Whenever a line in the entries below includes the string "BLUE", count that line. Report the total alone.

Revision tracking records
....
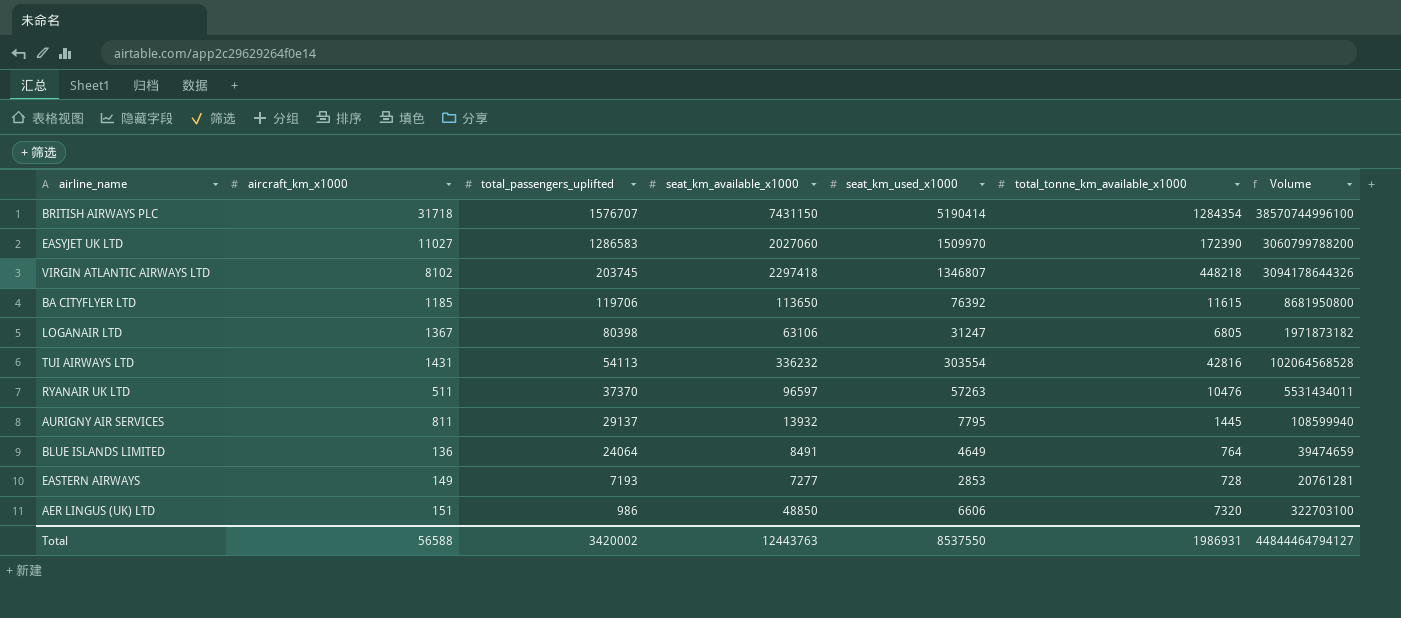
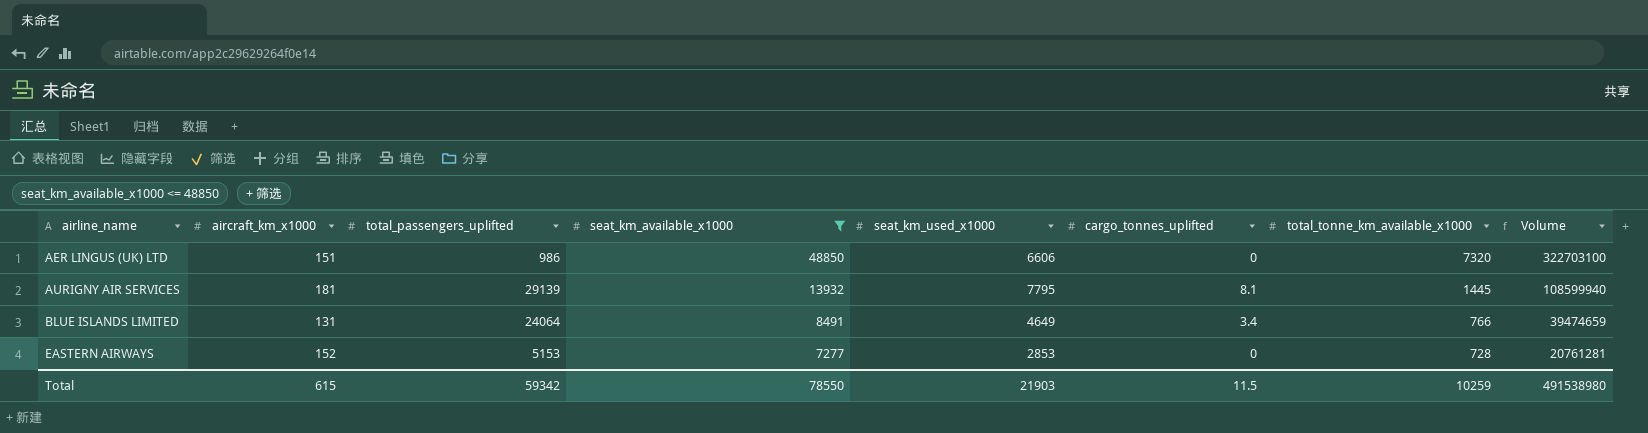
filter: none -> seat_km_available_x1000 <= 48850
row order: total_passengers_uplifted descending -> airline_name ascending
column cargo_tonnes_uplifted | position: none -> 6
AURIGNY AIR SERVICES | aircraft_km_x1000: 811 -> 181
AURIGNY AIR SERVICES | total_passengers_uplifted: 29137 -> 29139
BLUE ISLANDS LIMITED | aircraft_km_x1000: 136 -> 131
BLUE ISLANDS LIMITED | total_tonne_km_available_x1000: 764 -> 766
EASTERN AIRWAYS | aircraft_km_x1000: 149 -> 152
EASTERN AIRWAYS | total_passengers_uplifted: 7193 -> 5153
Total | aircraft_km_x1000: 56588 -> 615
Total | total_passengers_uplifted: 3420002 -> 59342
Total | seat_km_available_x1000: 12443763 -> 78550
Total | seat_km_used_x1000: 8537550 -> 21903
Total | total_tonne_km_available_x1000: 1986931 -> 10259
Total | Volume: 44844464794127 -> 491538980

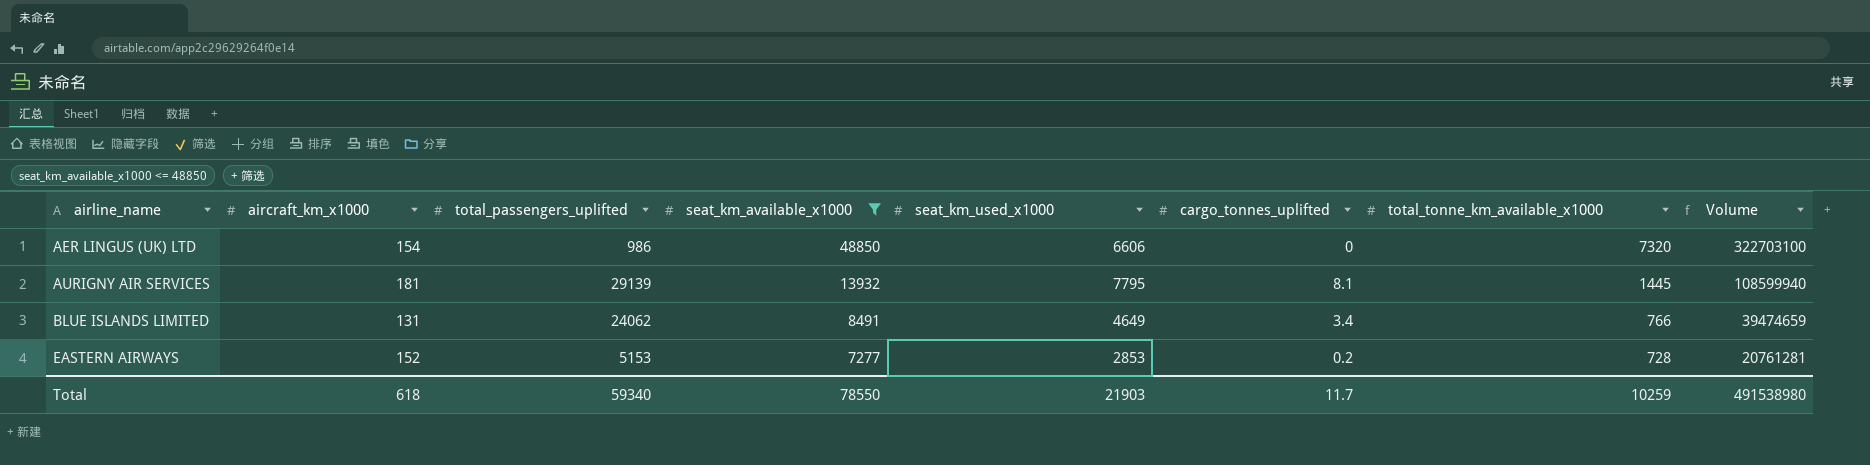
AER LINGUS (UK) LTD | aircraft_km_x1000: 151 -> 154
BLUE ISLANDS LIMITED | total_passengers_uplifted: 24064 -> 24062
EASTERN AIRWAYS | cargo_tonnes_uplifted: 0 -> 0.2
Total | aircraft_km_x1000: 615 -> 618
Total | total_passengers_uplifted: 59342 -> 59340
Total | cargo_tonnes_uplifted: 11.5 -> 11.7

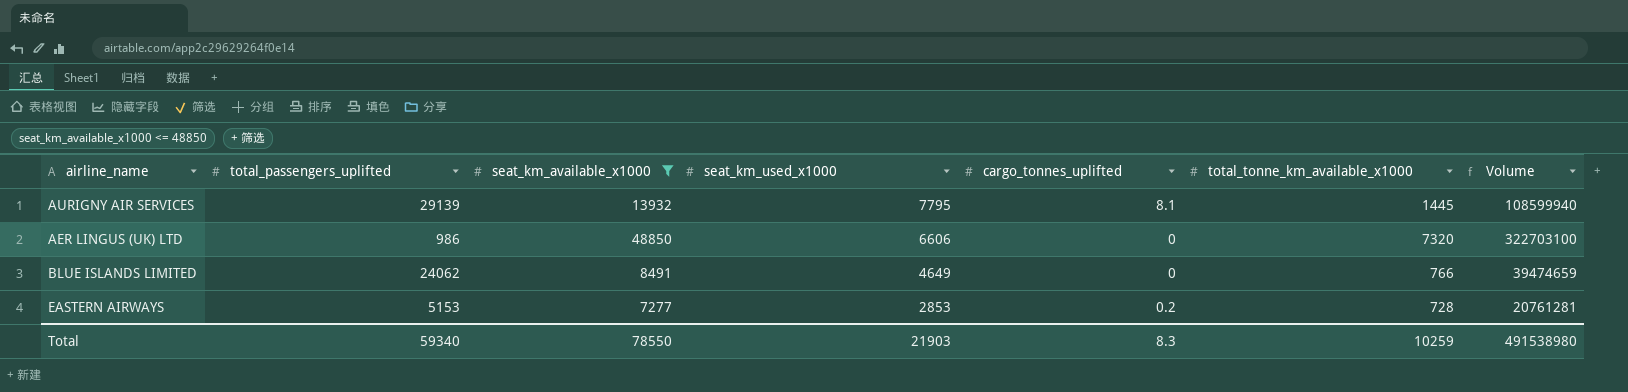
row order: airline_name ascending -> seat_km_used_x1000 descending
column aircraft_km_x1000 | position: 2 -> none
BLUE ISLANDS LIMITED | cargo_tonnes_uplifted: 3.4 -> 0
Total | cargo_tonnes_uplifted: 11.7 -> 8.3

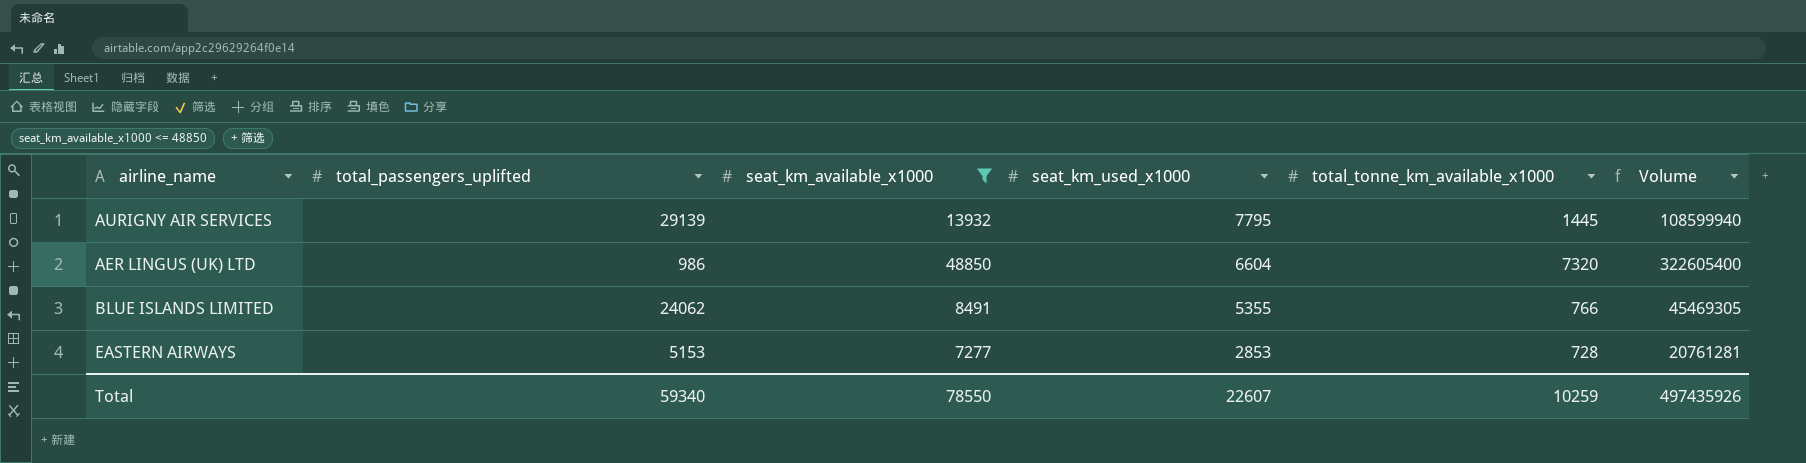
column cargo_tonnes_uplifted | position: 5 -> none
AER LINGUS (UK) LTD | seat_km_used_x1000: 6606 -> 6604
AER LINGUS (UK) LTD | Volume: 322703100 -> 322605400
BLUE ISLANDS LIMITED | seat_km_used_x1000: 4649 -> 5355
BLUE ISLANDS LIMITED | Volume: 39474659 -> 45469305
Total | seat_km_used_x1000: 21903 -> 22607
Total | Volume: 491538980 -> 497435926

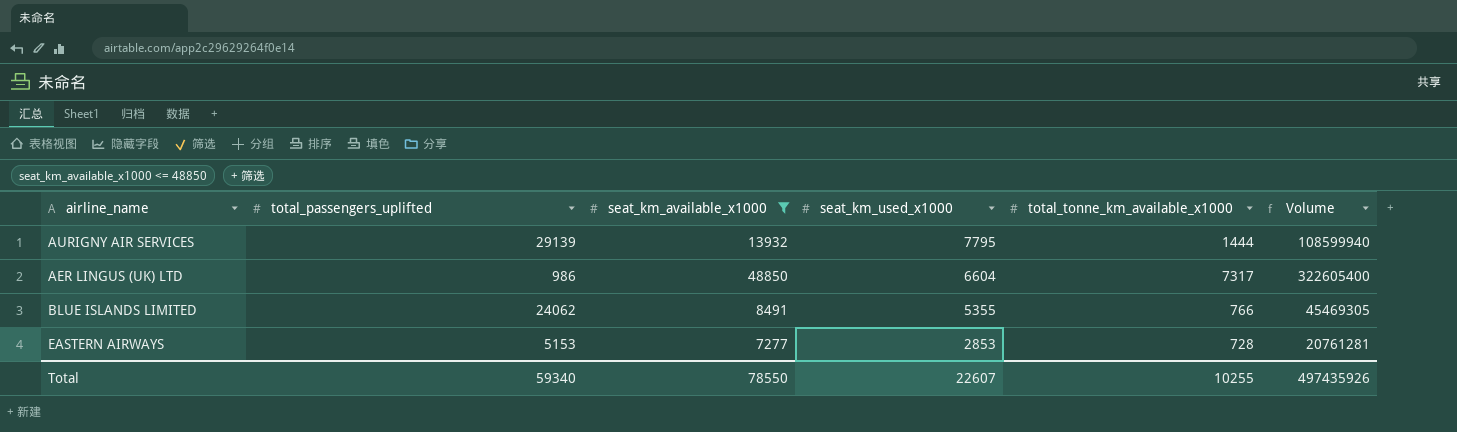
AURIGNY AIR SERVICES | total_tonne_km_available_x1000: 1445 -> 1444
AER LINGUS (UK) LTD | total_tonne_km_available_x1000: 7320 -> 7317
Total | total_tonne_km_available_x1000: 10259 -> 10255

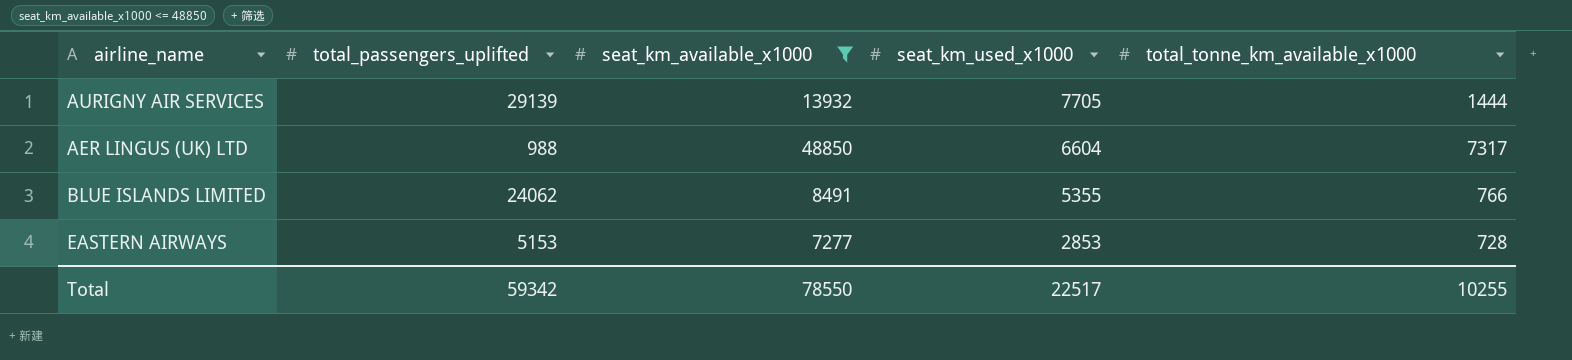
column Volume | formula: [seat_km_available_x1000] * [seat_km_used_x1000] -> none
AURIGNY AIR SERVICES | seat_km_used_x1000: 7795 -> 7705
AER LINGUS (UK) LTD | total_passengers_uplifted: 986 -> 988
Total | total_passengers_uplifted: 59340 -> 59342
Total | seat_km_used_x1000: 22607 -> 22517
....
### RESULT OF THE EXERCISE:
6